Cualquiera que se haya asomado a aquella manifestación y a los debates de esta última semana, podrá haber observado el esfuerzo por convencer al mundo de una infame falsedad. La de que Cataluña es una nación ocupada, a la que no se deja expresarse, que debe tomar medidas heroicas para mostrar al universo el escándalo de servidumbre y vulneración de derechos que contemplan con indiferencia los gobernantes europeos. Que toda esta campaña se haya realizado desde las propias instituciones del Estado en Cataluña es irritante. Que se haya hecho bajo la protección ya no de la tolerancia, sino del silencio de los responsables políticos de la nación, solo roto para entonar el mantra de la legalidad vigente, es deplorable. Que todo esto haya ocurrido precisamente por tener a mano competencias fundamentales en la formación de una conciencia nacional y en la constitución de un espíritu patriótico, clama a la ingenuidad celestial de nuestra Transición. Que el seísmo haya acaecido en una de las zonas que considerábamos de mayor madurez cívica muestra la capacidad del nacionalismo para corroer los verdaderos atributos de la soberanía moderna y sustituirlos por los sucedáneos nacionalistas de la secesión.

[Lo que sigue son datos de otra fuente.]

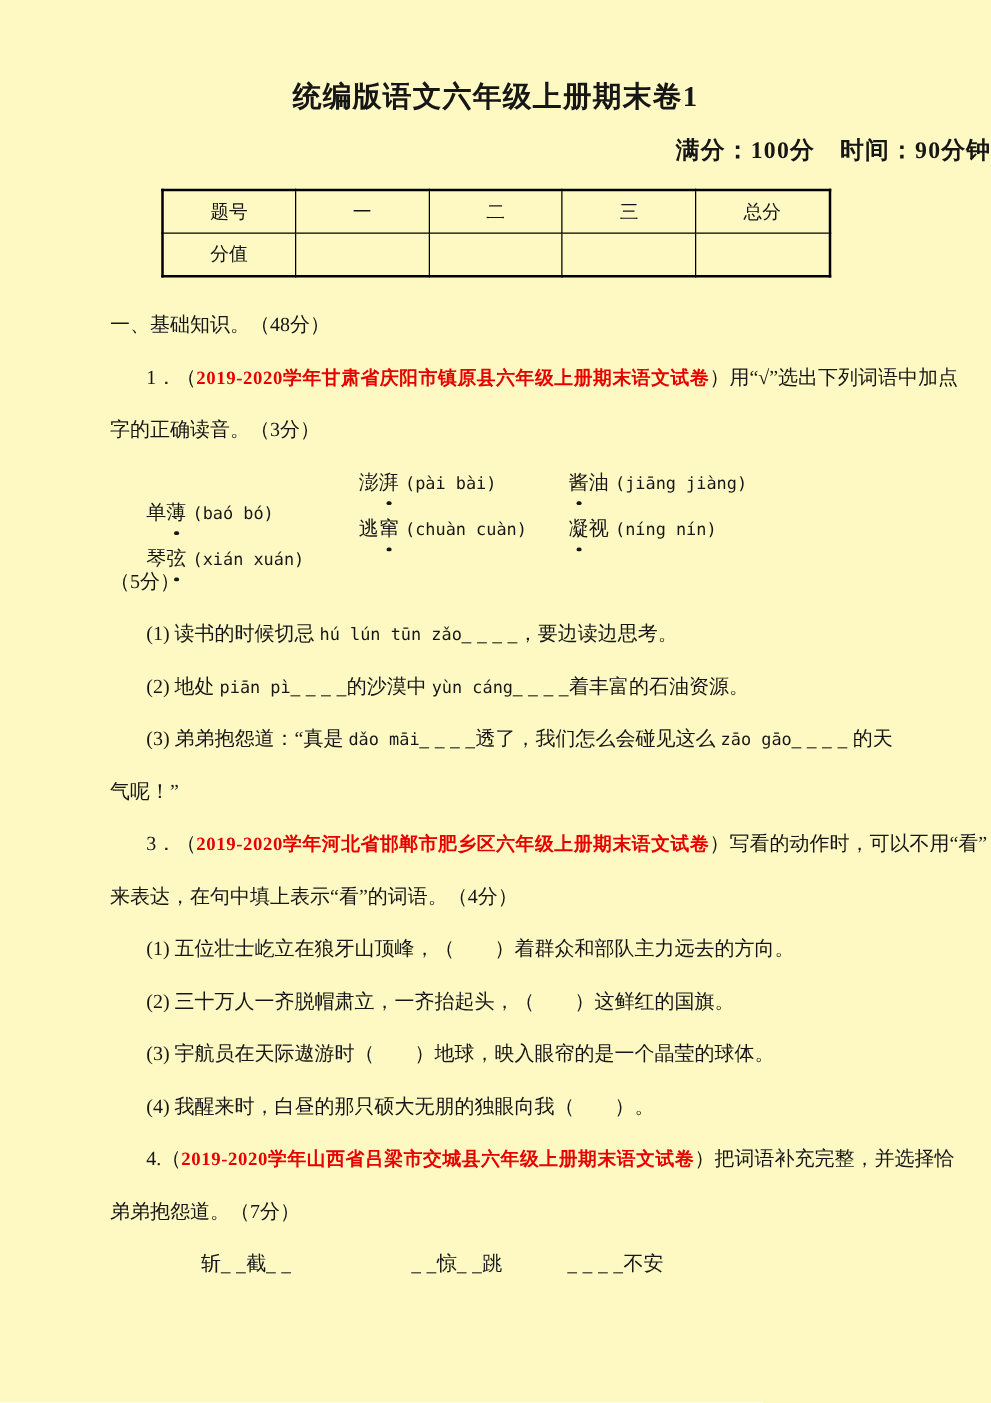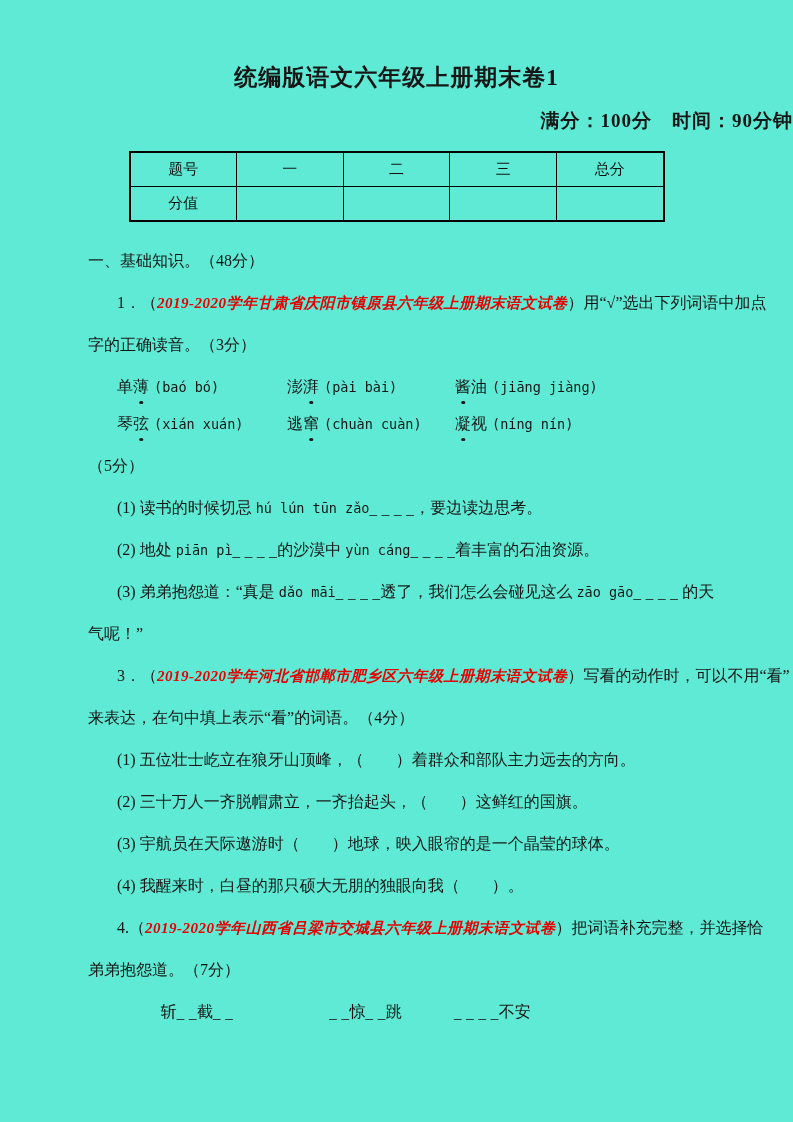--- a/index.html
+++ b/index.html
@@ -1,19 +1,19 @@
 <!DOCTYPE html>
 <html><head>
 <meta charset="utf-8">
 <style>
   html,body{margin:0;padding:0;background:#ffffff;}
   .page{
     position:relative;
     width:793px;height:1122px;
-    background:#5eead4;
+    background:#fef9c3;
     overflow:hidden;
     font-family:"Liberation Serif","DejaVu Serif",serif;
     color:#161616;
   }
   .title{
     margin:0;padding-top:62px;
     text-align:center;
     font-size:23px;line-height:32px;
     font-weight:bold;
     letter-spacing:1px;
@@ -47,21 +47,20 @@
     line-height:26px;
   }
   .ln{
     margin:0 0 16px;
     height:26px;
     white-space:nowrap;
   }
   .indent{padding-left:29px;}
   .red{
     color:#e60000;
-    font-style:italic;
     font-weight:600;
     font-size:15px;
     letter-spacing:0.5px;
   }
   .py{
     font-family:"DejaVu Sans Mono","Liberation Mono",monospace;
     font-size:13.5px;
   }
   .bl{
     font-family:Liberation Sans, sans-serif;
@@ -69,21 +68,21 @@
     letter-spacing:0.5px;
   }
   .word-row{
     height:26px;
     margin:0 0 16px;
     padding-left:29px;
     white-space:nowrap;
   }
   .word-row.tight{margin-bottom:11px;}
   .word{display:inline-block;vertical-align:top;}
-  .word-row .word:nth-child(1){width:170px;}
+  .word-row .word:nth-child(1){width:170px;margin-top:24px;}
   .word-row .word:nth-child(2){width:168px;}
   .word .py{margin-left:5px;}
   .dotchar{position:relative;display:inline-block;}
   .dotchar::after{
     content:"";
     position:absolute;
     left:50%;bottom:-4px;
     width:3.5px;height:3.5px;
     border-radius:50%;
     background:#161616;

Porque lo que ha ido forjándose en Cataluña bajo el mandato nacionalista es la deformación de los principios elementales de una democracia parlamentaria. Muchas veces, la servidumbre se presenta con el disfraz de una libertad exagerada. Y las constantes llamadas al «derecho a decidir» que han consagrado el pensamiento único de la Cataluña oficial, son una inmejorable muestra de cómo puede empobrecerse la calidad democrática de una sociedad mientras se proclama lo contrario. Por muy paradójico que a algunos parezca, la resistencia a perder nuestra libertad se manifiesta, en esta hora grave de España, en el derecho a no elegir, según los mecanismos binarios y simplificadores con que el nacionalismo ha construido una Cataluña imaginaria. No aceptar la consulta del 9 de noviembre, no es una vulneración de la libertad, sino todo lo contrario: su más encomiable, valiente y difícil defensa, contra la intimidación, contra los aspavientos, contra las groseras acusaciones lanzadas en sede parlamentaria y en las movilizaciones orquestadas por la propaganda gubernamental.

El Parlament no ha sido, durante esta penosa semana, el espejo de esa complejidad social que Cataluña había enarbolado siempre como modelo de convivencia y garantía de cohesión. Ha sido solo reflejo de una voluntad de ruptura que se ha acompañado de innumerables trampas emocionales ejercidas sobre unos ciudadanos sumidos en la inseguridad y desesperanza originadas por esta maldita crisis. Lo que ha ocurrido en el Parlament no ha sido, en efecto, la expresión institucional de una sana aspiración de reforma y regeneración. Ha sido la imagen más descarnada del simplismo nacionalista. La democracia parlamentaria permite a los ciudadanos escoger libremente, en un horizonte plural, legítimamente conflictivo, que excluye siempre la servidumbre de una bipolaridad artificial. Ante desafíos como los que vivimos, debemos defender el primer derecho de cualquier ciudadano en un país avanzado: el derecho a decidir, ciertamente. Y, en este caso, a hacerlo negándose a elegir entre dos opciones alternativas solo existentes en el imaginario nacionalista, y cuyo simple enunciado nos empobrece. Nuestro derecho a decidir es hoy, como lo ha sido en otras ocasiones del duro aprendizaje de la democracia, el derecho a no elegir.

Fernando García de Cortázar, director de la Fundación Vocento.